**Exercise directions**
Pictures in the listing do not belong in the copy, which should repeat exactly the lines from the one holding "border: 1px solid" through the last line.

<<<<

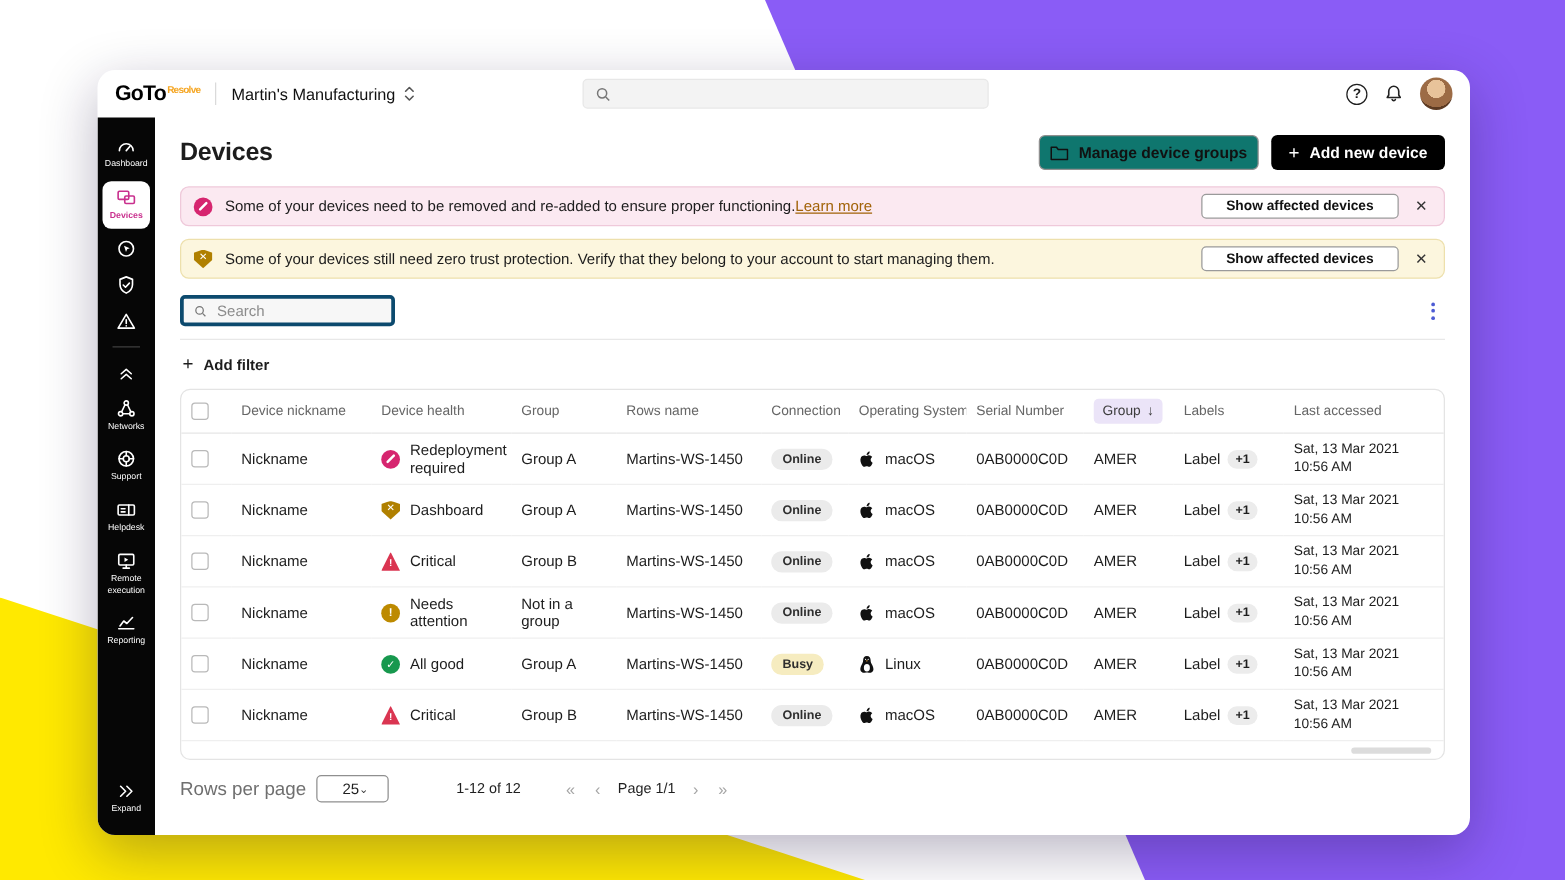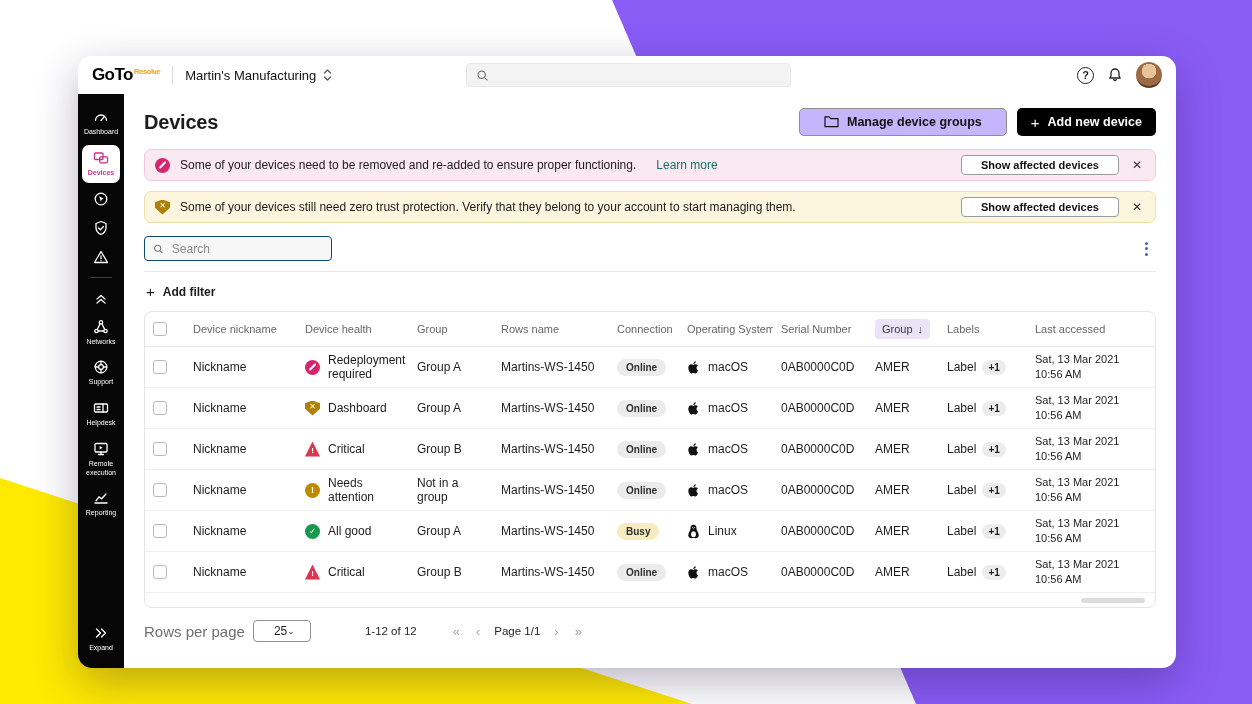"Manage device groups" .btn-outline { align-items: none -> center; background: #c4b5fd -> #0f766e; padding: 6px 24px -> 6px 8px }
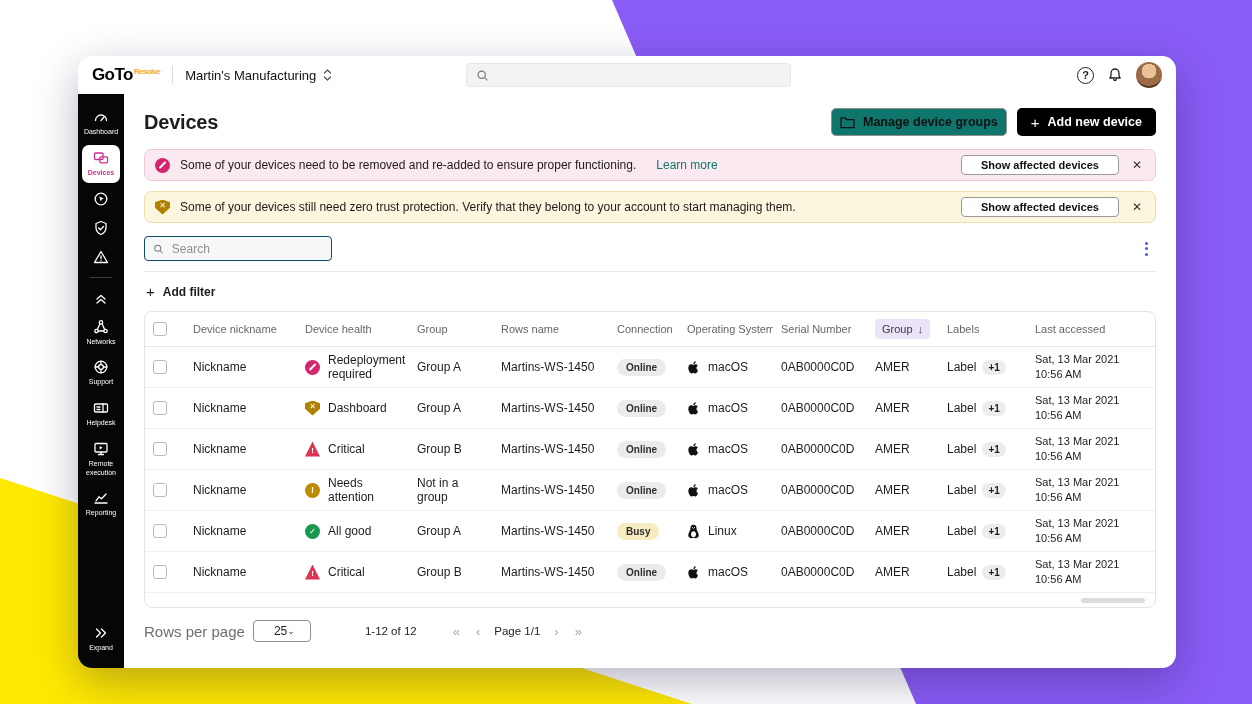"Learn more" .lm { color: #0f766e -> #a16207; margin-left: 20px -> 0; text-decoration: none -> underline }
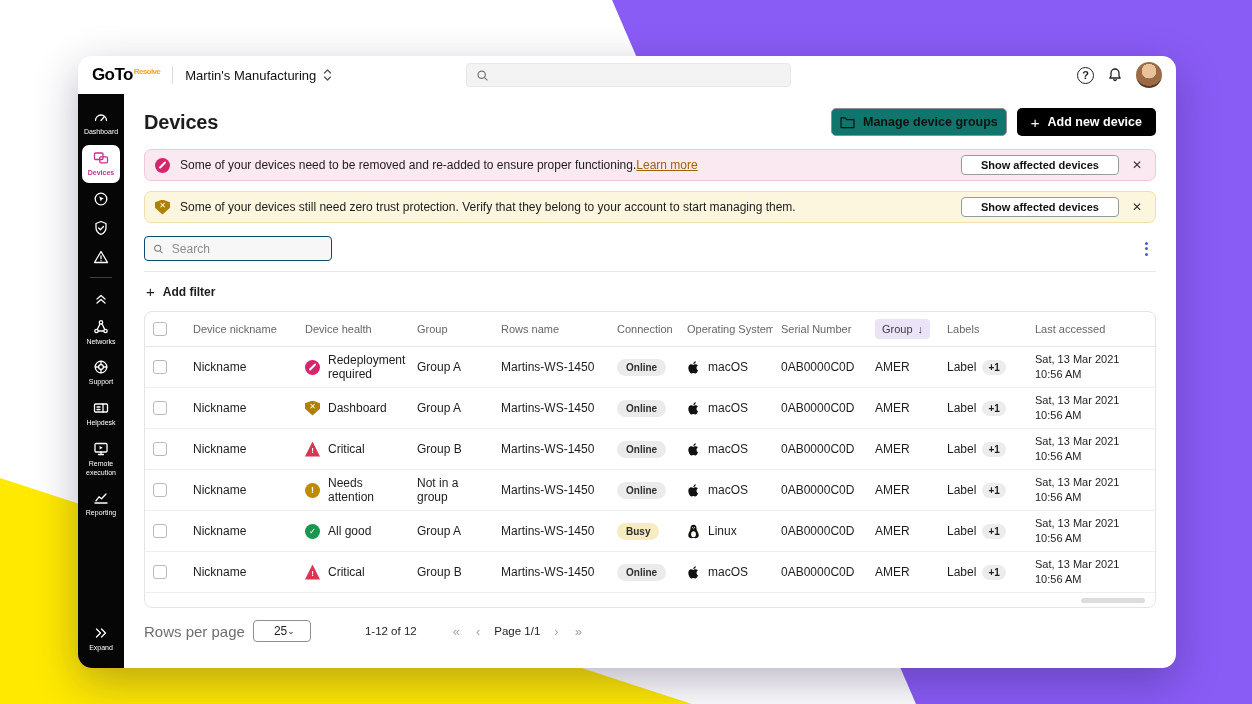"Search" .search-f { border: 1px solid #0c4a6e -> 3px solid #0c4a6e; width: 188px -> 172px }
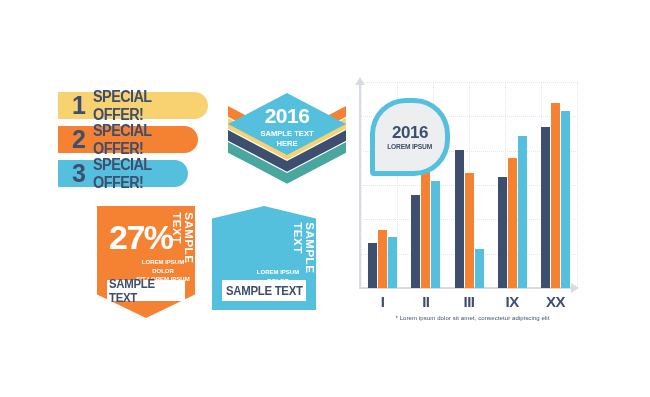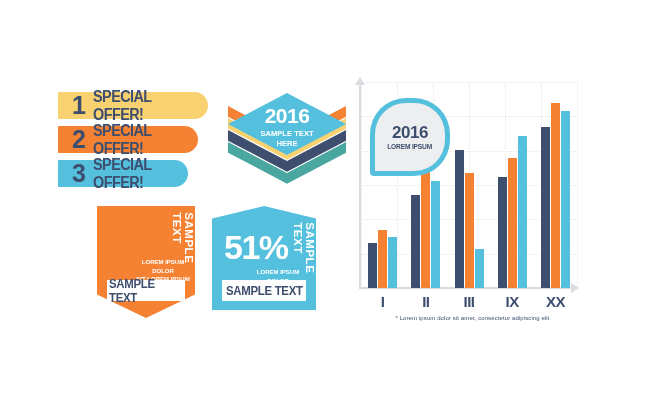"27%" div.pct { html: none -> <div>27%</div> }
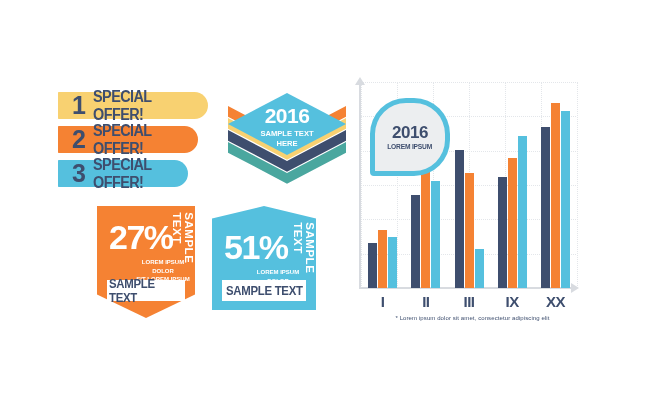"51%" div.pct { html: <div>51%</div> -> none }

>>>>

**Solution to the problem**
"Search" .search-f { border: 1px solid #0c4a6e -> 3px solid #0c4a6e; width: 188px -> 172px }
"27%" div.pct { html: none -> <div>27%</div> }
"51%" div.pct { html: <div>51%</div> -> none }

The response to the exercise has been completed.